● **WHAT YOU WILL DO**
Count how many lines below contain the word "username", then give that number alone.

● **DATASET ENTRIES**
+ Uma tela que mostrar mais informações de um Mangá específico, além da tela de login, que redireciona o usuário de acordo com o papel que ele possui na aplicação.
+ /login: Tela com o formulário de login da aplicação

* * *

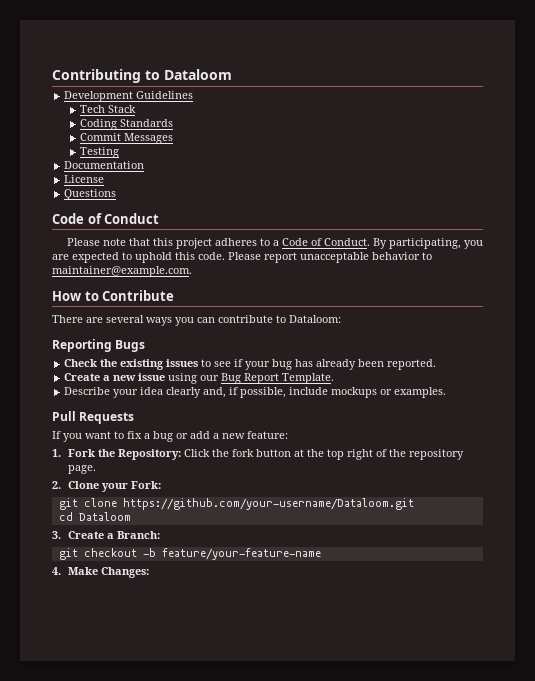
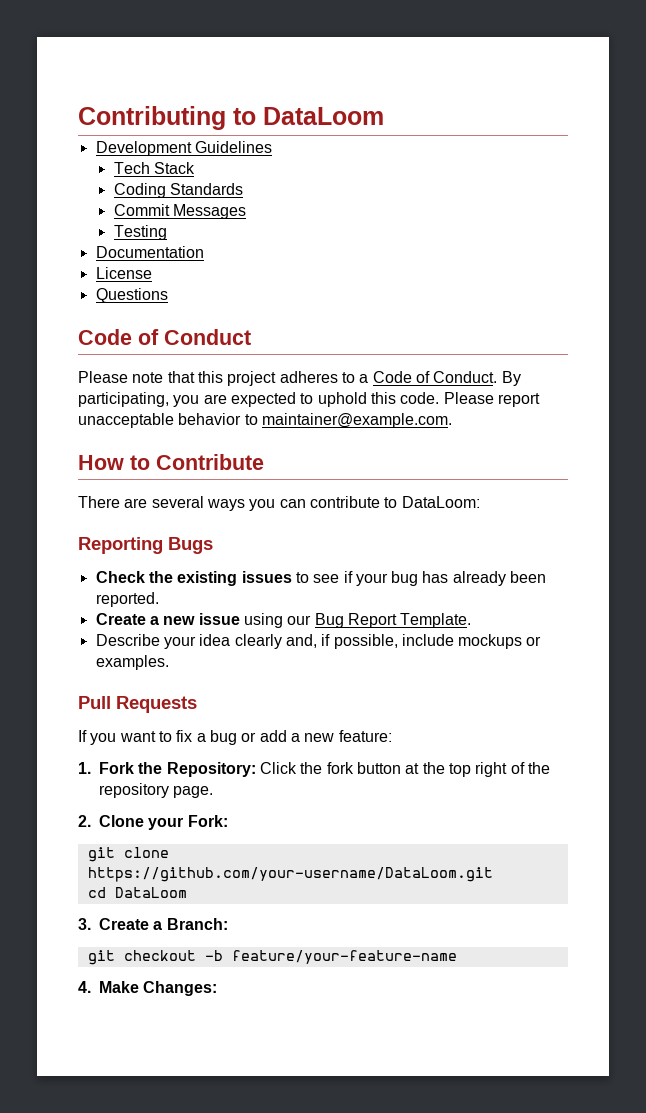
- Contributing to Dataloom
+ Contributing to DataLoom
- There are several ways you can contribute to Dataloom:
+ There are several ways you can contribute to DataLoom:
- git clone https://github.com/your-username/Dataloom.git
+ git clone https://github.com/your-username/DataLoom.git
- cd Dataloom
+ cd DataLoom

● **WRITTEN SOLUTION**
2